Anniversaire

Parce que Gala a le sens des fêtes, nous avions imag­iné pour ce jour d’an­niver­saire toutes sortes de lieux. Me plai­sait d’abord pour mes cinquante ans d’imag­in­er le moins pos­si­ble et de n’or­gan­is­er rien. L’auberge de Val d’Abon­dance con­ve­nait bien; elle est en France bien sûr, mais quoique belle et lux­ueuse, elle n’est qu’une auberge et proche de l’In­ter­nat d’Ap­lo. De plus, nous auri­ons dor­mi dans le même bâti­ment. Une fois con­staté que tout était réservé et que les bons restau­rants de la val­lée, en cette péri­ode qui précède les vacances de neige, étaient fer­més, j’ai envis­agé à mon corps défen­dant des solu­tions com­pliquées, mieux vaut dire aber­rantes: tables classées sur le lac d’An­necy, le lac Léman, et je ne sais quel autre lac.

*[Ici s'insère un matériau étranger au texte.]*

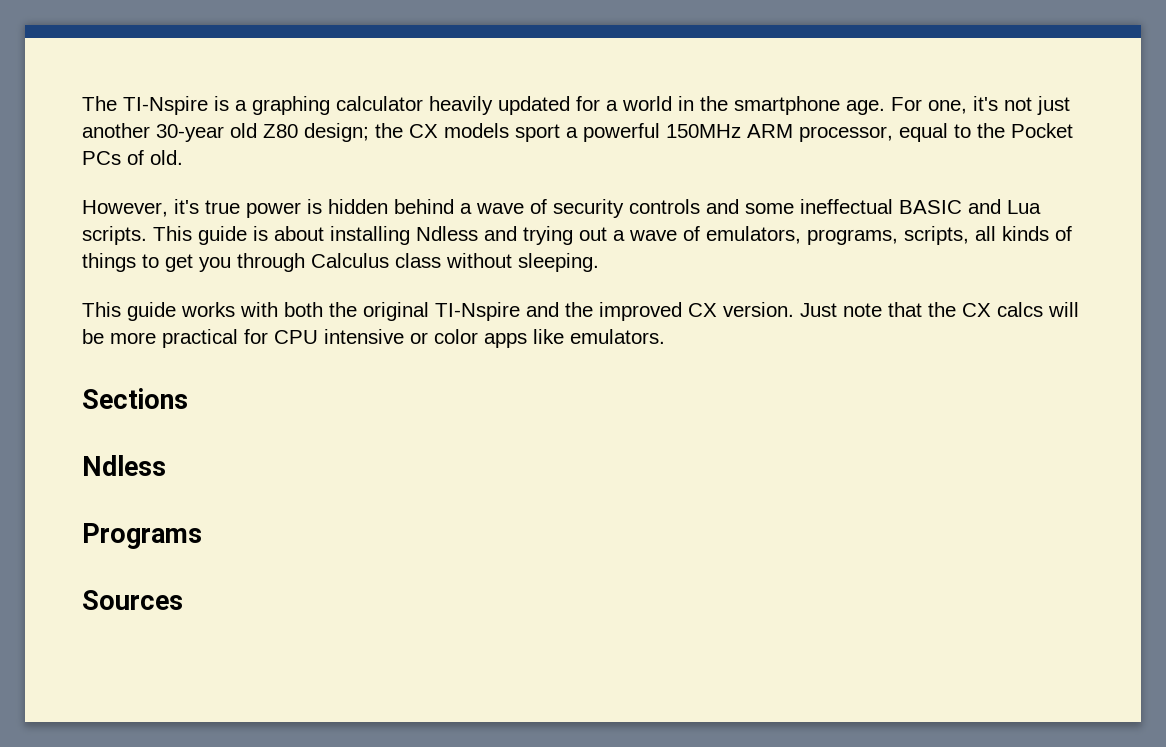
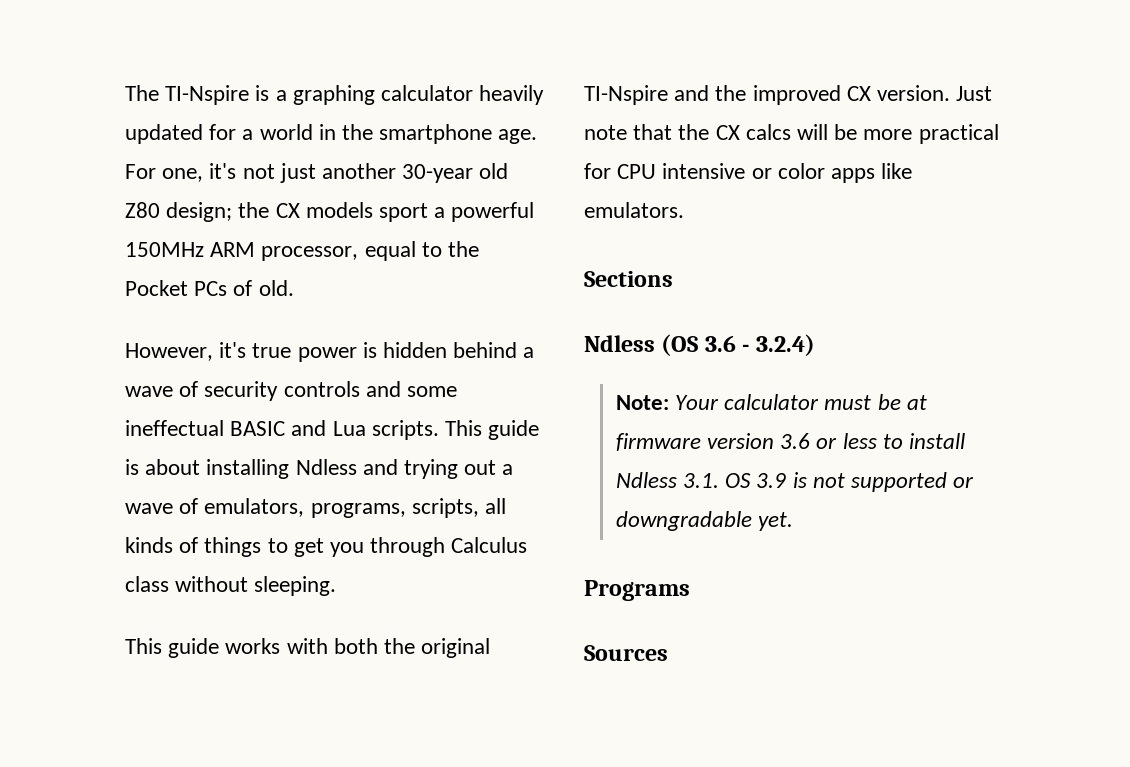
(166, 465) none -> [661,334,815,356] [615,394,927,410] [615,433,966,451] [615,472,975,492] [615,511,794,531] (OS 3.6 - 3.2.4) // Note: Your calculator must be at firmware version 3.6 or less to install Ndless 3.1. OS 3.9 is not supported or downgradable yet.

La corvée que représen­tait le pas­sage de fron­tière, la con­duite de la voiture, la pré­pa­ra­tion des ren­dez-vous, gâchait d’a­vance les réjouis­sances. Fri­bourg avait ma faveur. M’eut-on pro­posé le meilleur restau­rant de France, j’au­rai choisi Fri­bourg. Entre temps, les atten­tats de Paris venaient encore com­pli­quer la cir­cu­la­tion en France. Par hasard, nous avions vu juste. Nous voici donc à l’hô­tel, à quelques mètres de l’ap­parte­ment où ne traîne plus qu’un mate­las et la machine à café. Neu­vième étage, vue sur le monastère de la Maigrauge. Nous nous habil­lons. Du frigidaire de la cham­bre, je tire une bouteille de bière. Puis un autre et une troisième. Mon­père, bien que généreux, dédaig­nait ce type de facil­ités. A l’hô­tel, jamais nous ne tou­ch­ions au con­tenu des frigidaires. Ain­si ai-je le sen­ti­ment de m’au­toris­er une luxe. Mais ce dont je me réjouis plus que tout est de descen­dre jusqu’au pont de Zaehrin­gen à pied. Gala veut m’en dis­suad­er. J’ai l’a­van­tage: c’est mon anniver­saire. Et nous voici, Aplo et moi, marchant dans le brouil­lard. Grands-Places, Georges-Python et la rue de Lau­sanne, puis la Grand-Rue. Gala et Luv arrivent en taxi. Déjà instal­lés, nous les recevons à table. Et à minu­it, au pub, en face de l’hô­tel, deux cent per­son­nes suiv­ent le cham­pi­onnat du monde des poids lourds. Nous prenons place pour suiv­re les derniers rounds.